**Task requirements**
Scan the entries that follow for the word "method", then report every line in which it appears.

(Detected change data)
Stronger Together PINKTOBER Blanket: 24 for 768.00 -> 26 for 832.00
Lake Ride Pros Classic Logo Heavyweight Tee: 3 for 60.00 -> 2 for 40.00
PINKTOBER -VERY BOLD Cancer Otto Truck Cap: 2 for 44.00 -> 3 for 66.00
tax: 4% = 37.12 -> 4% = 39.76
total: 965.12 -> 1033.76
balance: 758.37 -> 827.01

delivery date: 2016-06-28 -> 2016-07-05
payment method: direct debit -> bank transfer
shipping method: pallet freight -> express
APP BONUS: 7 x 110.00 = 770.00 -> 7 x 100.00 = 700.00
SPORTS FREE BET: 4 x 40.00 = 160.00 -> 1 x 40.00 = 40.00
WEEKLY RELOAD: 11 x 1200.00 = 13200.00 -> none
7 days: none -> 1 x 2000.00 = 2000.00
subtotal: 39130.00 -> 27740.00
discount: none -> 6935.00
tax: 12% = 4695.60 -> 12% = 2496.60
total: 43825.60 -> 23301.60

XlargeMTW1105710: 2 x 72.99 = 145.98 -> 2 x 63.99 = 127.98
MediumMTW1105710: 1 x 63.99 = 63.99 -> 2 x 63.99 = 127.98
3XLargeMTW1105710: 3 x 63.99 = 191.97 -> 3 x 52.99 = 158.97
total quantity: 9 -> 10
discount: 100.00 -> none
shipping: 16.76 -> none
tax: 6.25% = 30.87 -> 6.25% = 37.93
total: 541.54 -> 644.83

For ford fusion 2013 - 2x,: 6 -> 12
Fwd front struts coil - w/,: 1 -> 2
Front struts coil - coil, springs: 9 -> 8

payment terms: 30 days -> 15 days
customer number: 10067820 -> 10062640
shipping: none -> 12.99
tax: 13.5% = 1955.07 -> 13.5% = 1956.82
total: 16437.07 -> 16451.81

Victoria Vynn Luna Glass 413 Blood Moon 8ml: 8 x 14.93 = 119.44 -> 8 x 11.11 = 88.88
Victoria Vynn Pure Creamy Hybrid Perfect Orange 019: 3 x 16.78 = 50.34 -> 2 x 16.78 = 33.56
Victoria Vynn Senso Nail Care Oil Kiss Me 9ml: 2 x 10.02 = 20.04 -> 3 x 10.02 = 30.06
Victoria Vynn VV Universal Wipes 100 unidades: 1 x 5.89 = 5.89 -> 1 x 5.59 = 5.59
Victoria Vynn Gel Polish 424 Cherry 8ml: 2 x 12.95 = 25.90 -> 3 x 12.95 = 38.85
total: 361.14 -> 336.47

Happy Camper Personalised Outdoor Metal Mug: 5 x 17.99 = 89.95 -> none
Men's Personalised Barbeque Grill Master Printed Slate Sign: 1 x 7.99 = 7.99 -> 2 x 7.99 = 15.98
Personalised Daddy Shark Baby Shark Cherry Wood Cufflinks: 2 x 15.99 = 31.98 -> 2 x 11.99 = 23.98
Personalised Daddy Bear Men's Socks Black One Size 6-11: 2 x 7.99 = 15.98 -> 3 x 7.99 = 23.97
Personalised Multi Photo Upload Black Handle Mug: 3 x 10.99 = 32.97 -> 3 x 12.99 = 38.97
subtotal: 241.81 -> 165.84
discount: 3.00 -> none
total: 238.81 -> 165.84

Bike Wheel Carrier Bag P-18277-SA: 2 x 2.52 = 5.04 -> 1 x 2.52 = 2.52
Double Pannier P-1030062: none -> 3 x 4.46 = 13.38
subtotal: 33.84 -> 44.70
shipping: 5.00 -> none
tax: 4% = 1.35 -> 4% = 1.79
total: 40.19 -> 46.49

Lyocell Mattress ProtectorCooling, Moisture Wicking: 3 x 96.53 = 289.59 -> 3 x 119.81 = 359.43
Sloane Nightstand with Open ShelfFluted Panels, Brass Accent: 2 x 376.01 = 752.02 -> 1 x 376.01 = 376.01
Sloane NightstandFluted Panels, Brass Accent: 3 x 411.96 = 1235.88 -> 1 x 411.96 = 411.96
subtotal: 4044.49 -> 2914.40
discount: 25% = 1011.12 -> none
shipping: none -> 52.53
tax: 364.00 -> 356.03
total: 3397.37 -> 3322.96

**Written reply**
payment method: direct debit -> bank transfer
shipping method: pallet freight -> express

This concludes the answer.